Opioid and non-opioid analgesic prescribing before and after the CDC’s 2016 opioid guideline

The U.S. has addressed the opioid crisis using a two-front approach: state regulations limiting opioid prescriptions for acute pain patients, and voluntary federal CDC guidelines on shifting chronic pain patients to lower opioid doses and non-opioids. No opioid policy research to date has accounted for this two-pronged approach in their research design. We develop a theory of physician prescribing behavior under this two-pronged incentive structure.

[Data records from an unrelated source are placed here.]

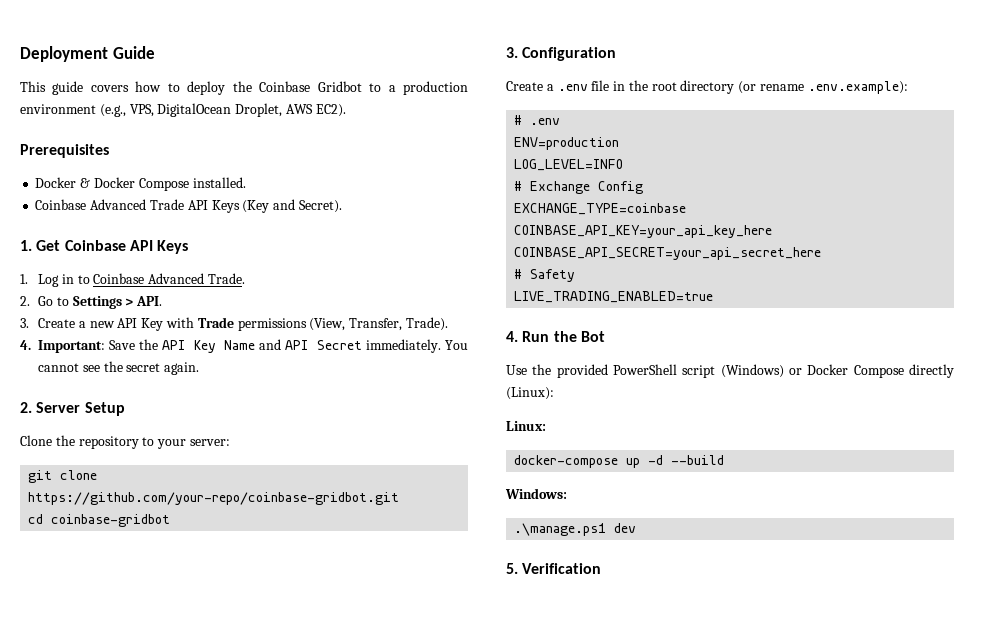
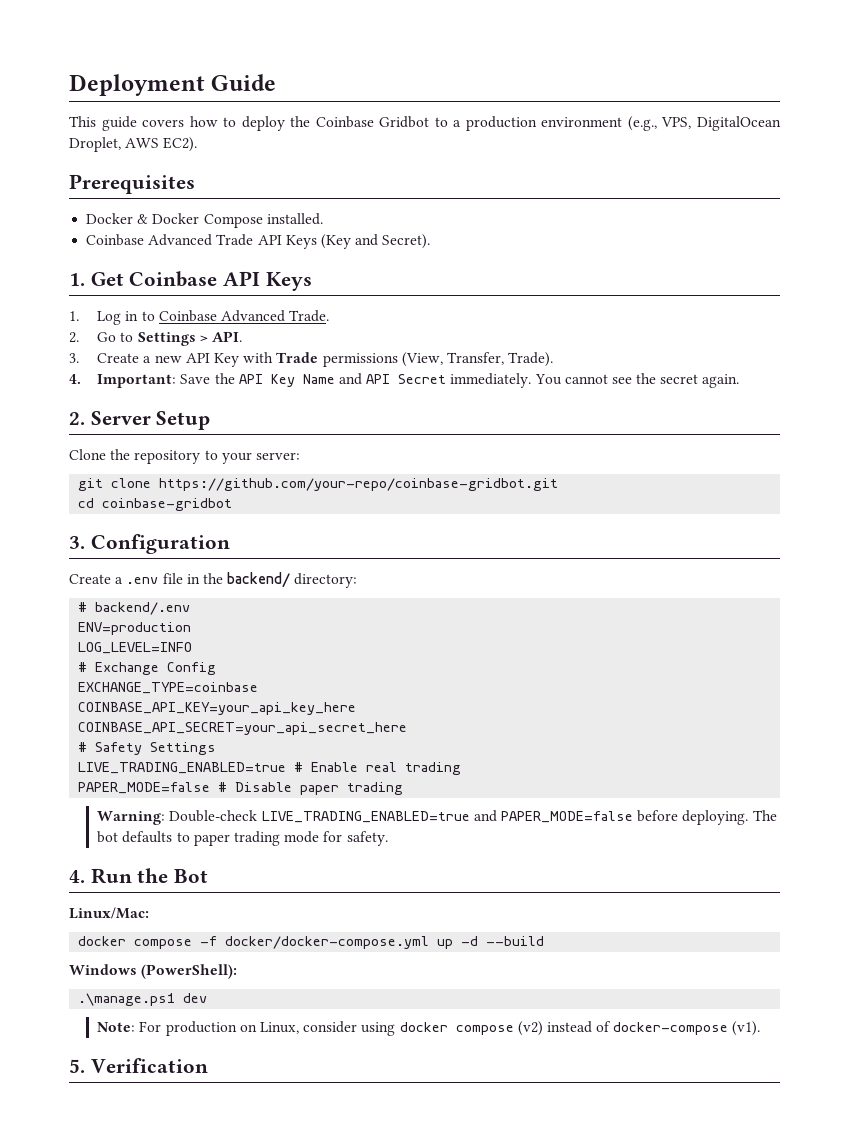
- Create a .env file in the root directory (or rename .env.example):
- # .env
+ Create a .env file in the backend/ directory:
+ # backend/.env
- # Safety
- LIVE_TRADING_ENABLED=true
+ # Safety Settings
+ LIVE_TRADING_ENABLED=true # Enable real trading
+ PAPER_MODE=false # Disable paper trading
+ Warning: Double-check LIVE_TRADING_ENABLED=true and PAPER_MODE=false before deploying. The bot defaults to paper trading mode for safety.
  4. Run the Bot
- Use the provided PowerShell script (Windows) or Docker Compose directly (Linux):
- Linux:
- docker-compose up -d --build
+ Linux/Mac:
+ docker compose -f docker/docker-compose.yml up -d --build
- Windows:
+ Windows (PowerShell):
+ Note: For production on Linux, consider using docker compose (v2) instead of docker-compose (v1).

Using the Medical Expenditure Panel Survey, we empirically corroborate the theory: regulations and guidelines have the intended effects of reducing opioid prescriptions for acute and chronic pain, respectively, as well as the predicted unintended effects—income effects cause regulations on acute pain treatment to increase chronic pain opioid prescriptions and the chronic pain treatment guidelines spillover to reduce opioids for acute pain. Moreover, we find that the guidelines worked as intended in terms of the reduced usage, with chronic pain patients shifting to non-opioids and also tapering opioid doses. For those who discontinued opioids under regulations and guidelines, we find no harm in terms of increased work limitations due to pain a year after discontinuing opioids. Finally, we observe an unexplained dichotomy—regulations reduce opioid use by causing fewer new starts, whereas guidelines reduce opioid use by discontinuing current users, with no impact on new starts.